Self-Esteem, Authenticity, and Why Some Older Daters Do Surprisingly Well
The conversation explores how self-esteem shapes attraction and standards, with low self-esteem people over-indexing on conventional beauty and social approval. Brunson notes that older daters, newly single after ‘empty nest’ divorces, often thrive on apps because they show up authentically and unfiltered, which current data suggests is increasingly attractive.
Underpopulation, Natalism, and the Politics of Demographic Change
Brunson addresses declining birth rates and the ‘replacement rate’ problem while warning about nationalist and racialized responses (natalism and neonatalism). He highlights rapidly growing populations in African countries and the coming demographic shift in Western nations, noting that these trends already provoke fear and extremist rhetoric.
Attachment Theory, Global Lenses, and Sex: How Style Shapes Desire
Brunson revisits attachment theory, emphasizing its Western bias by contrasting US and Japanese interpretations of ‘secure’ child behavior. He then dives into research linking adult attachment styles to orgasm rates and sexual preferences in different contexts (one-night stands, friends-with-benefits), showing how avoidant, anxious, and secure styles play out in the bedroom.

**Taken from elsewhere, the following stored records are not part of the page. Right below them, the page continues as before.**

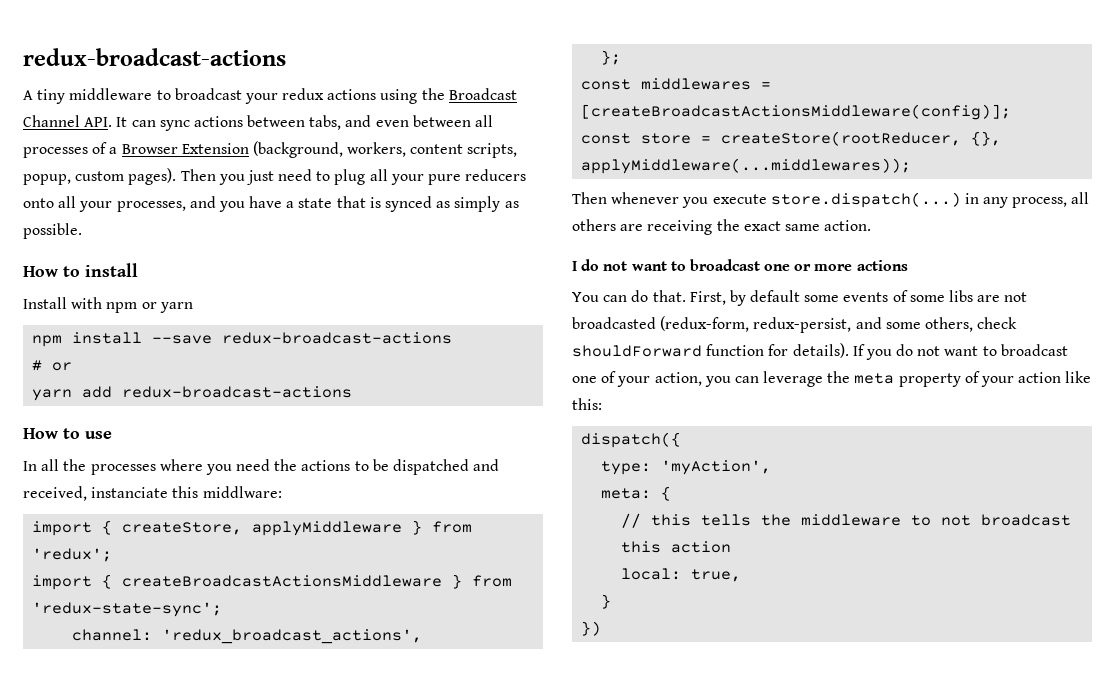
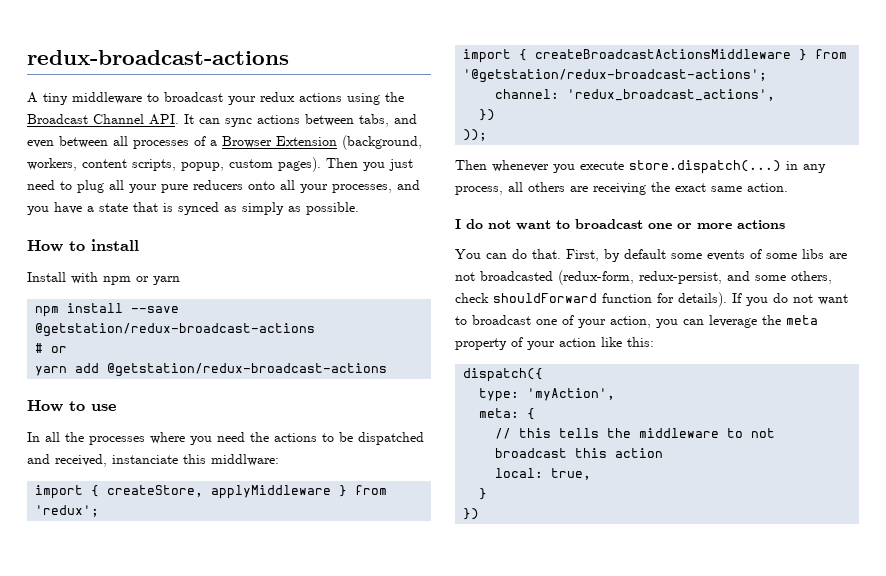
[222,332,453,344] redux-broadcast-actions -> [35,323,316,337] @getstation/redux-broadcast-actions
[122,386,353,398] redux-broadcast-actions -> [107,363,388,377] @getstation/redux-broadcast-actions
[32,602,223,617] 'redux-state-sync'; -> [463,69,768,83] '@getstation/redux-broadcast-actions';
[601,50,622,65] [581,78,772,90] [581,104,1012,120] [581,131,1002,146] [581,158,912,174] }; // const middlewares = [createBroadcastActionsMiddleware(config)]; // const store = createStore(rootReducer, {}, applyMiddleware(...middlewares)); -> [479,109,496,121] [463,129,488,141] }) // ));

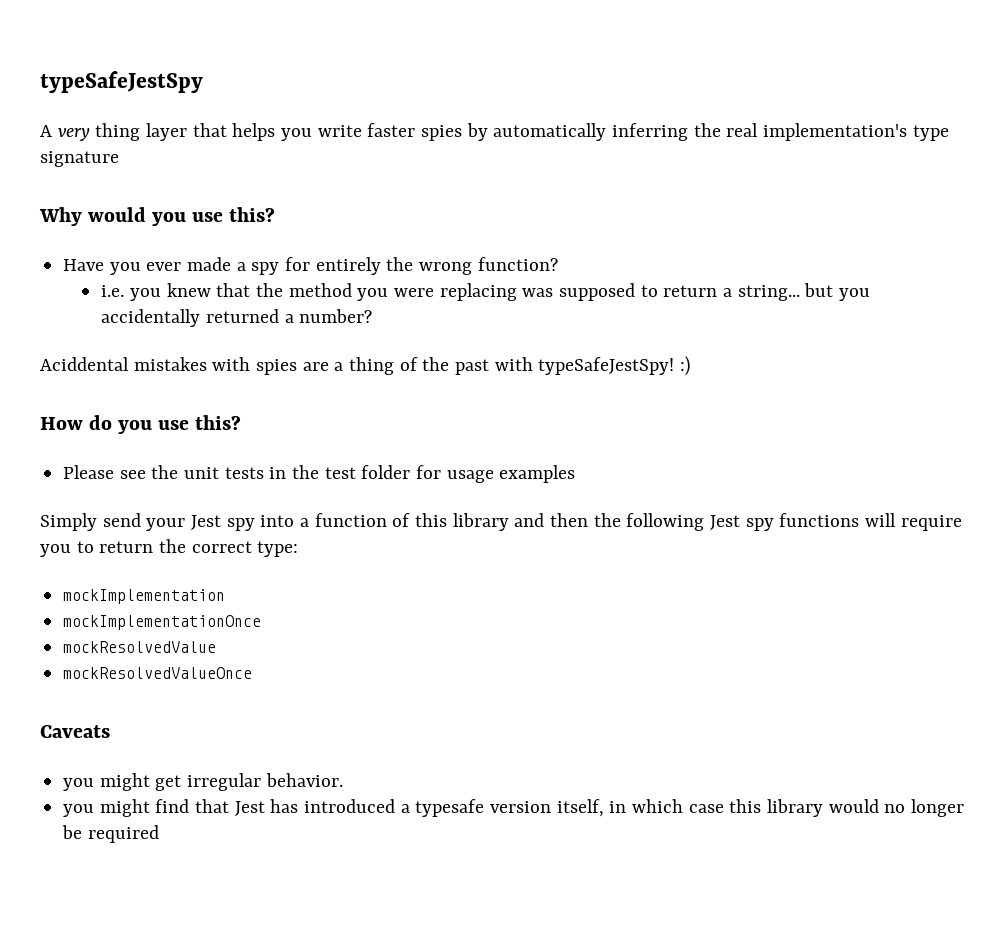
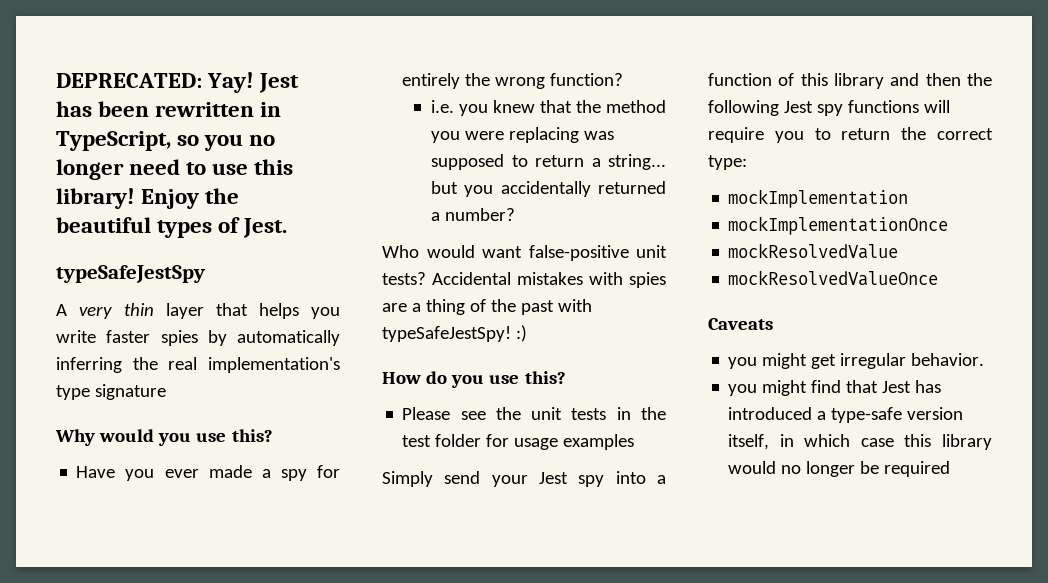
(40, 82) none -> [56,72,300,93] [56,101,282,117] [56,131,276,151] [56,159,294,180] [56,188,240,209] [56,217,288,238] DEPRECATED: Yay! Jest has been rewritten in TypeScript, so you no longer need to use this library! Enjoy the beautiful types of Jest. //
[95,123,141,141] thing -> [124,303,154,316] thin
[40,357,129,371] Aciddental -> [382,245,667,261] [382,272,511,285] Who would want false-positive unit tests? Accidental
[415,799,485,817] typesafe -> [831,407,903,423] type-safe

Hypergamy, Gen Z’s Future Marriages, and Declining Births
The discussion moves to hypergamy—women seeking partners with equal or greater resources—and how it’s often mischaracterized as opportunism. Brunson argues it’s a rational adaptation to a persistent patriarchy and suggests Gen Z will likely have fewer but stronger marriages due to higher intentionality and better tools.
What To Actually Look For in a Partner (Beyond Height and Money)
Brunson dismantles a live example of unrealistic partner criteria and replaces it with five science-backed fundamentals for long-term relationship success. He contrasts these with the superficial filters dating apps encourage (height, income, race) and argues technology will eventually adapt to better reflect what truly matters.
Narcissists, Dark Tetrad Personalities, and True Red Flags
Brunson explains the dark tetrad—narcissism, psychopathy, Machiavellianism, sadism—and how people in these categories excel at early dating but devastate partners long-term. He challenges overuse of the term ‘narcissist’, stresses that clinically diagnosed narcissists don’t fundamentally change, and reframes what truly counts as a red flag.
Telling the Truth, Effort, and Gottman’s 99% Divorce Predictor
In the closing segment, Brunson connects everyday relational behaviors to John Gottman’s Four Horsemen—criticism, defensiveness, stonewalling, and contempt. He explains why contempt, in particular, predicts divorce with 99% accuracy, and emphasizes that relationships are either growing through continual effort or quietly dying.